My hope lasted only a very short time.

…

The immediate problem I had been working on was with link-time optimizations producing bogus output. In 1.4.0, the GUI option to select link time optimization was removed, but the command line tool still supported it and produced corrupted output. Half points.

Then, as soon as I tried to reproduce the most critical of my issues I started having real fun. First, the compiler just segfaulted trying to compile my source. Then, once I had narrowed down the code which caused it to crash I fired up a new project so as to create the minimal reproduction recipe. However, the fresh project didn’t compile due to a trivial symbol mismatch in some FTDI generated code. Finally, after fixing that, I went to rename my reproduction recipe for transmission, and discovered that 1.4.0 started encoding absolute file paths into the .vproj files so that you can’t easily move or rename projects any more.

Ick!

Eventually, I will get around to testing all of my existing issues with the new toolchain, although it may take a bit as many of the FTDI provided examples have been re-worked to rely on the more advanced evaluation boards like the Vinculo, not my V2DIP2. At least that is my current theory, we’ll see as I dig in more.

The rhythm game adapter work has basically been stalled for the last two weeks waiting on the microprocessor vendor, FTDI, to try and come up with any type of resolution for the problems I’ve found in their firmware. While they have been gracious to respond at all, until now the responses have been less than useful. If I had an alternate platform with the same properties that had open firmware, or at least a source license, I would switch to it in a heartbeat at this point.

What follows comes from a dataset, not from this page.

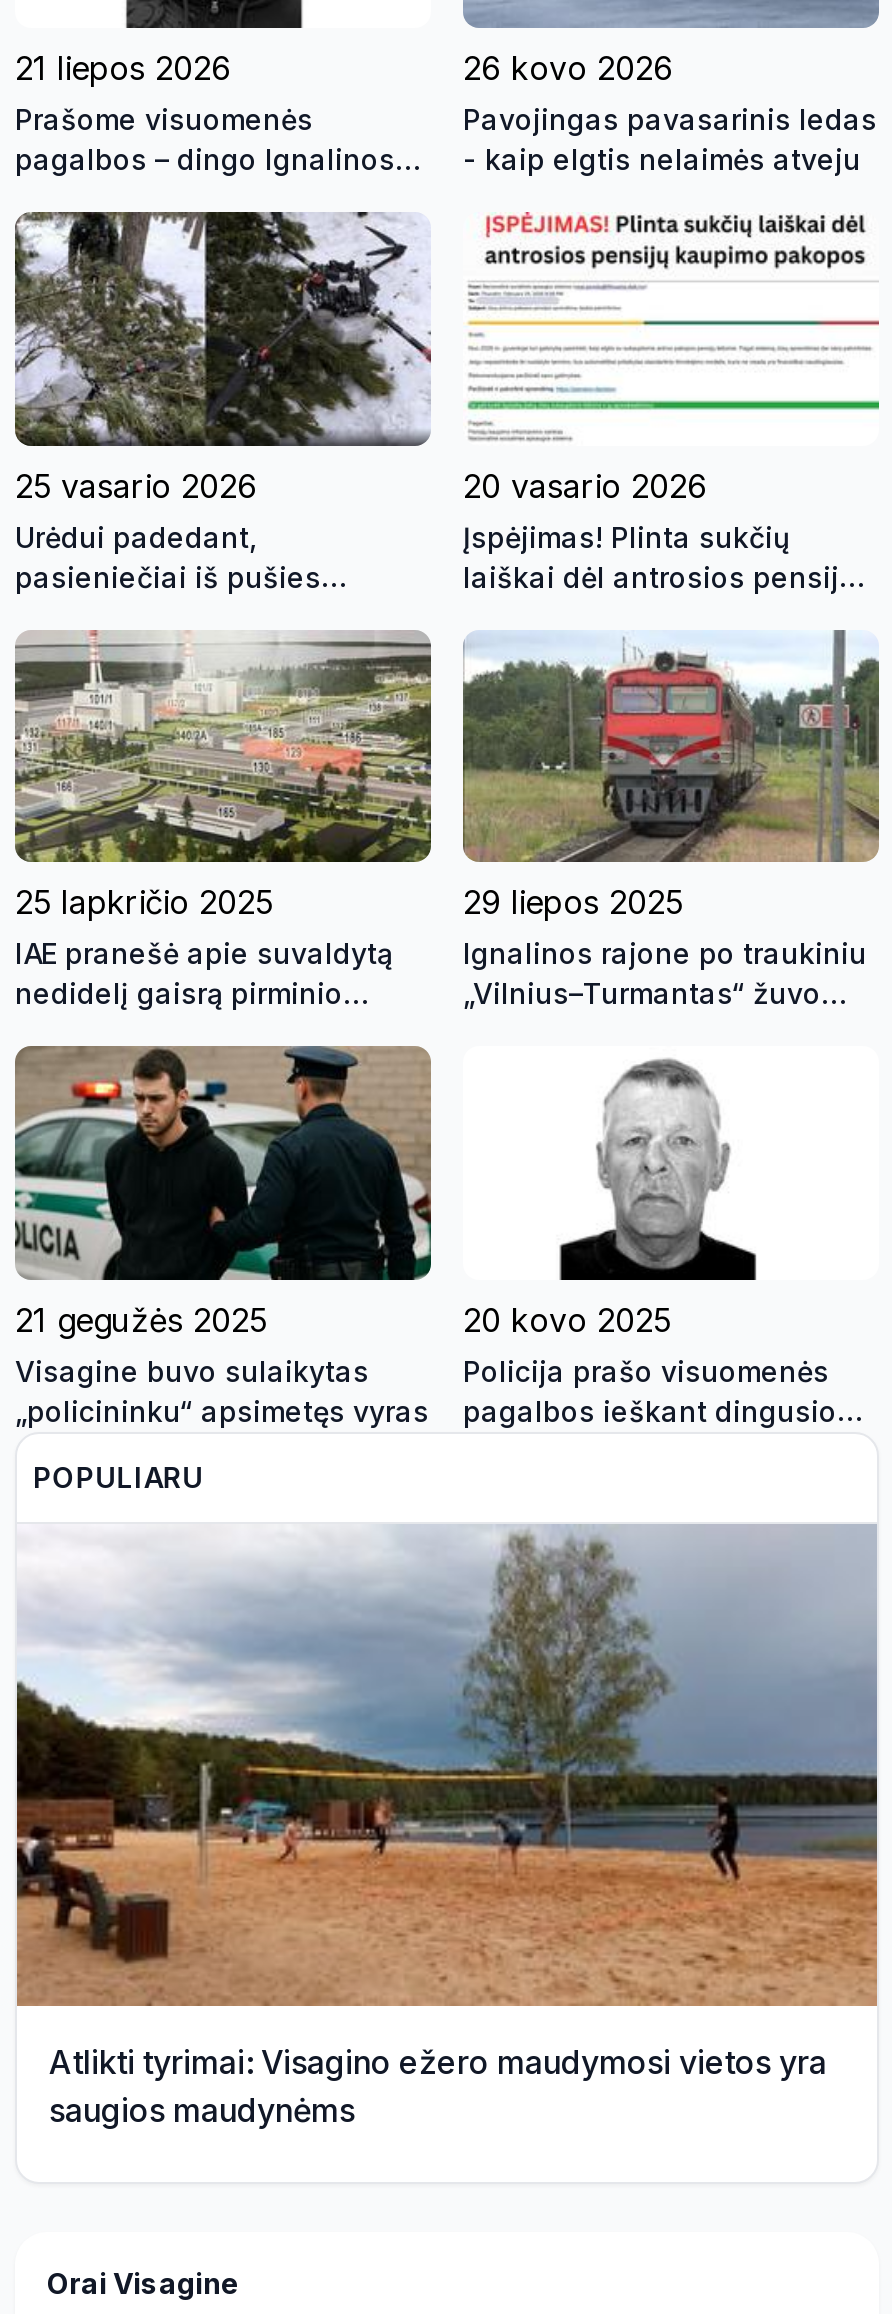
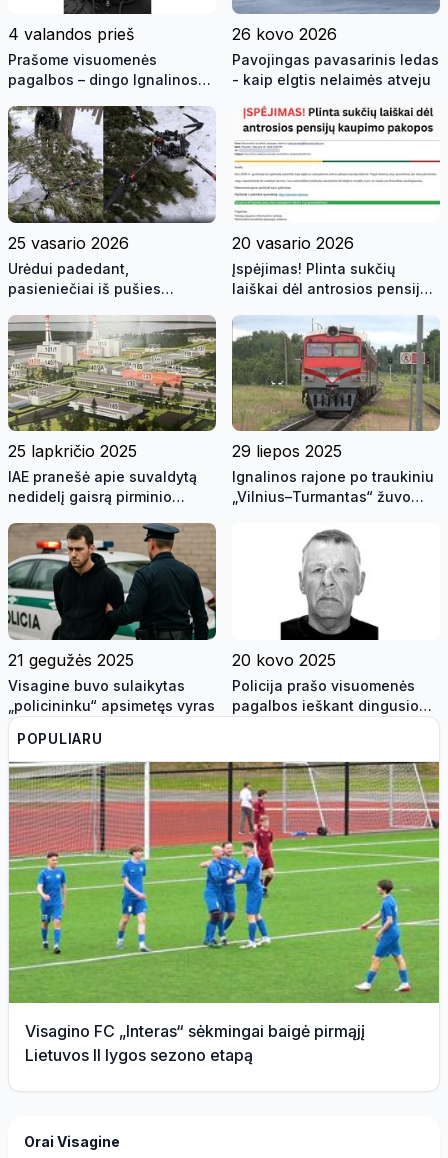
[15,48,231,88] 21 liepos 2026 -> [8,24,134,44] 4 valandos prieš
[15,1524,879,2131] [image] | Atlikti tyrimai: Visagino ežero maudymosi vietos yra | saugios maudynėms -> [8,761,440,1065] [image] | Visagino FC „Interas“ sėkmingai baigė pirmąjį | Lietuvos II lygos sezono etapą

First things first, I am using the VNC2 from FTDI for this project largely because it is the only part I have found that has both a USB slave and an independent USB host controller on the same chip. Plenty of microcontrollers have a USB OTG controller, but that only lets you use one modality at a time. For the USB HID proxying to work, you need to have both simultaneously. One alternative would be to use a micro with a built in USB controller, then an external serial interface controller to handle the other end. Or you could just use two USB enabled microcontrollers, like an AVR, back to back. My goal on this project was to keep the part cost below $10, so that it could be produced in large quantities. Unfortunately AVRs with enough memory to hold a reasonable USB host stack are much more expensive even in quantity than the VNC2, much less the fact that you would need two of them. As far as external USB controllers, you can’t seem to find any low/full speed external controllers that are any cheaper than an entire microcontroller

In the hope that someone has had similar problems and knows how to work around them, I am going to start cataloging all the problems I’ve had with the FTDI toolchain and firmware here on my website. If nothing else, that will give me a clear record of what they may have fixed in subsequent versions.

One thing I am considering, although hesitantly, is reverse engineering enough of the register level interface to the peripherals on the chip to fix the problems myself. As part of debugging some of these other issues, I’ve been hand assembling bits of code to patch interrupt vectors and their code. However, looking through binutils, it isn’t hard to guess that bringing up a brand new architecture with 0 documentation is likely to take several man months of effort, which is a rather large yak to shave for such a small project.

The address bar in Firefox is named the “Awesome Bar”, and for a good reason. Aside from some occasional stuttering, it does an amazing job putting what I want most just at the top. Unfortunately, Firefox has so many other problems that I’ve abandoned it in favor of Google Chrome.

The one thing that I miss the most is the Awesome Bar. There are probably 10 pages that I revisit every day over and over again. In Firefox, I just typed in a word from their title, and up would come the link. In Chrome, I’m lucky if the link even appears in the list of available options. Usually I have to move down to the final “see all pages in history”, for which my desired page is almost always the top link.

Did Mozilla patent their frecency algorithm or am I just missing Chrome’s special brand of awesome-ness?